Toky ne savait si elle croyait elle-même à ses paroles mais la voir le soutenir malgré tout l'attendrissait profondément.

« Mais il faut commencer par manger pour prendre des forces. Regarde, tu n'as même pas fini ton assiette et il y a encore tout ça à finir ! fit-elle en présentant le rice-cooker à demi-entamé.

— Je n'ai pas très faim...

— Tu as besoin de manger ! Ton cerveau a besoin de manger pour fonctionner correctement. »

Toky soupira. Sa rencontre avec Nekfeu occupait la totalité de ses pensées et lui avait volé son appétit.

« Je te sens préoccupé.

— T'inquiète, maman, c'est rien.

— Hum. »

Harena hocha la tête sans plus insister : elle ne tirerait rien de plus du mutisme de son fils. Elle prit alors des nouvelles d'Elias, des nouvelles chansons écrites et des éventuels concerts qui auraient lieu après la publication de leur CD.

Toky lui répondit avec tout l'entrain dont il était capable mais son esprit restait rivé sur une seule et même personne.

Il ne savait que penser du rappeur quasi-légendaire. D'un côté, il avait apprécié son approche joviale et sans prise de tête, de l'autre côté, cette même attitude l'avait fortement agacé. La conscience tranquille, cet homme dormait sur ses deux oreilles tandis que dans son sillage s'était trouvée une femme qui avait passé près de vingt ans, seule, à veiller sur le fils qu'il lui avait abandonné sans aucun remords. Le sourire franc, presque angélique, de Nekfeu — Toky ne pouvait se résoudre à l'appeler Ken comme il leur en avait prié, à Elias et lui — cachait bien des drames.

Et Aurore. Cette dinde avait tenu toutes ses promesses. Bavarde, superficielle, et pour couronner le tout, elle paraissait s'être entichée de lui. Rien que cette idée lui filait la nausée. « Beurk. » songea-t-il, dégoûté. Et Nekfeu avait voulu garder cette débile auprès de lui !

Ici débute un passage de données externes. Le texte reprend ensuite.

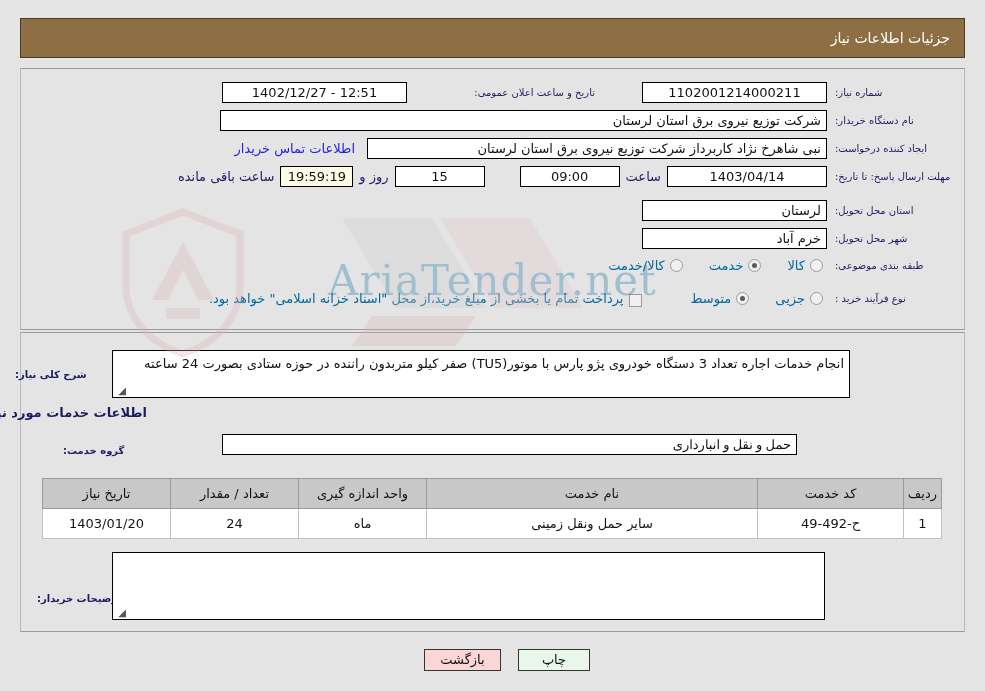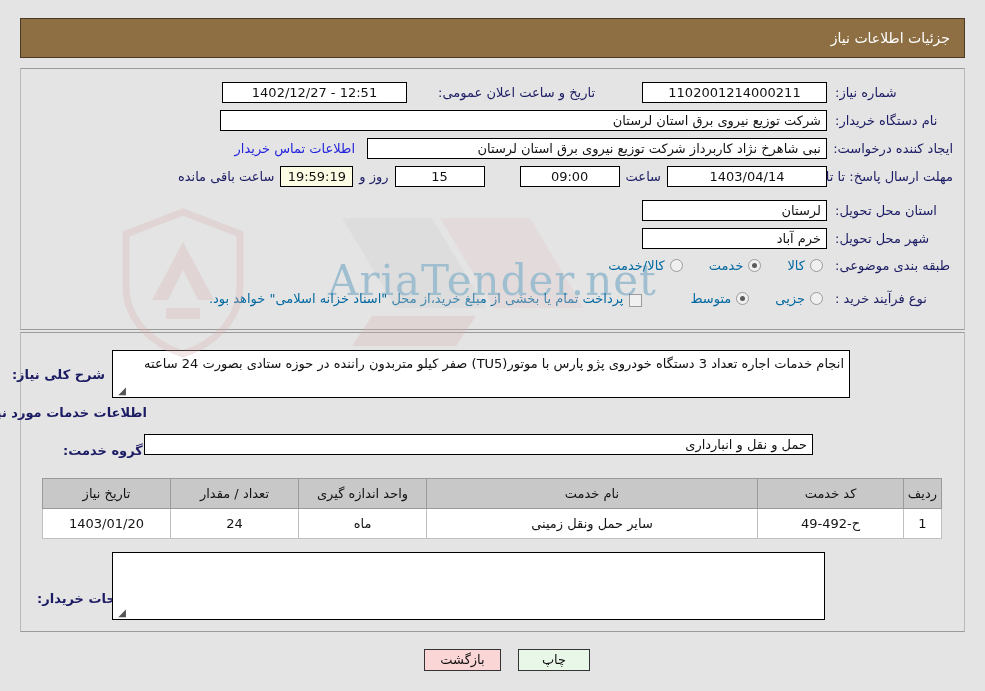"تاریخ و ساعت اعلان عمومی:" .lbl { font-size: 13px -> 10px }
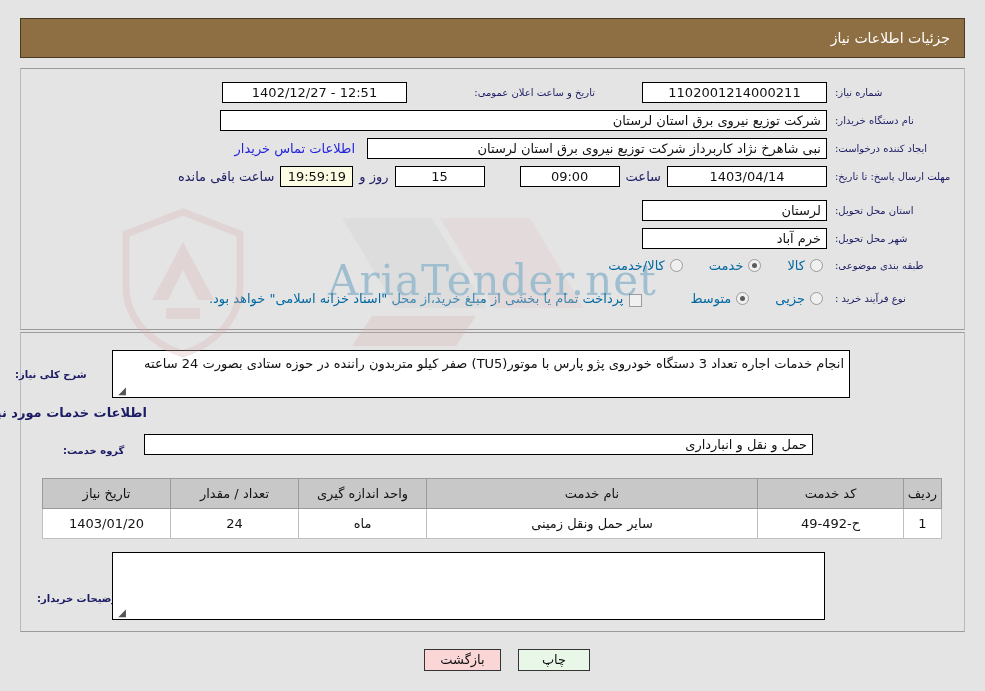"حمل و نقل و انبارداری" div.fld { font-family: none -> Liberation Serif, serif; right: 172px -> 188px; width: 669px -> 575px }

Il expédia le reste de son dîner au grand dam de sa mère qui, néanmoins, ne protesta plus. Il se réfugia dans sa chambre et s'allongea sur son lit. Bien malgré lui, une vague d'émotion le submergea d'une manière aussi brusque qu'inopinée.

Il avait vu son père, cet homme auquel il ressemblait de plus en plus, selon les dires de sa mère. Personne n'avait fait le rapprochement pour le moment, releva-t-il. Peut-être ne lui ressemblait-il pas autant que ça. Étonnamment, le jeune homme ne put s'empêcher de ressentir un petit sentiment de déception à cette pensée.

« De toute façon, qui voudrait ressembler à ça ? » murmura-t-il.

Sa fille non plus n'avait pas hérité des traits de son père, mais plutôt de ses mimiques. De ce fameux sourire angéliquement démoniaque auquel se rajoutait aussi un éclat de farouche fierté si... insupportable. Elle devait sûrement être pourrie gâtée jusqu'à la moelle par son papa chéri.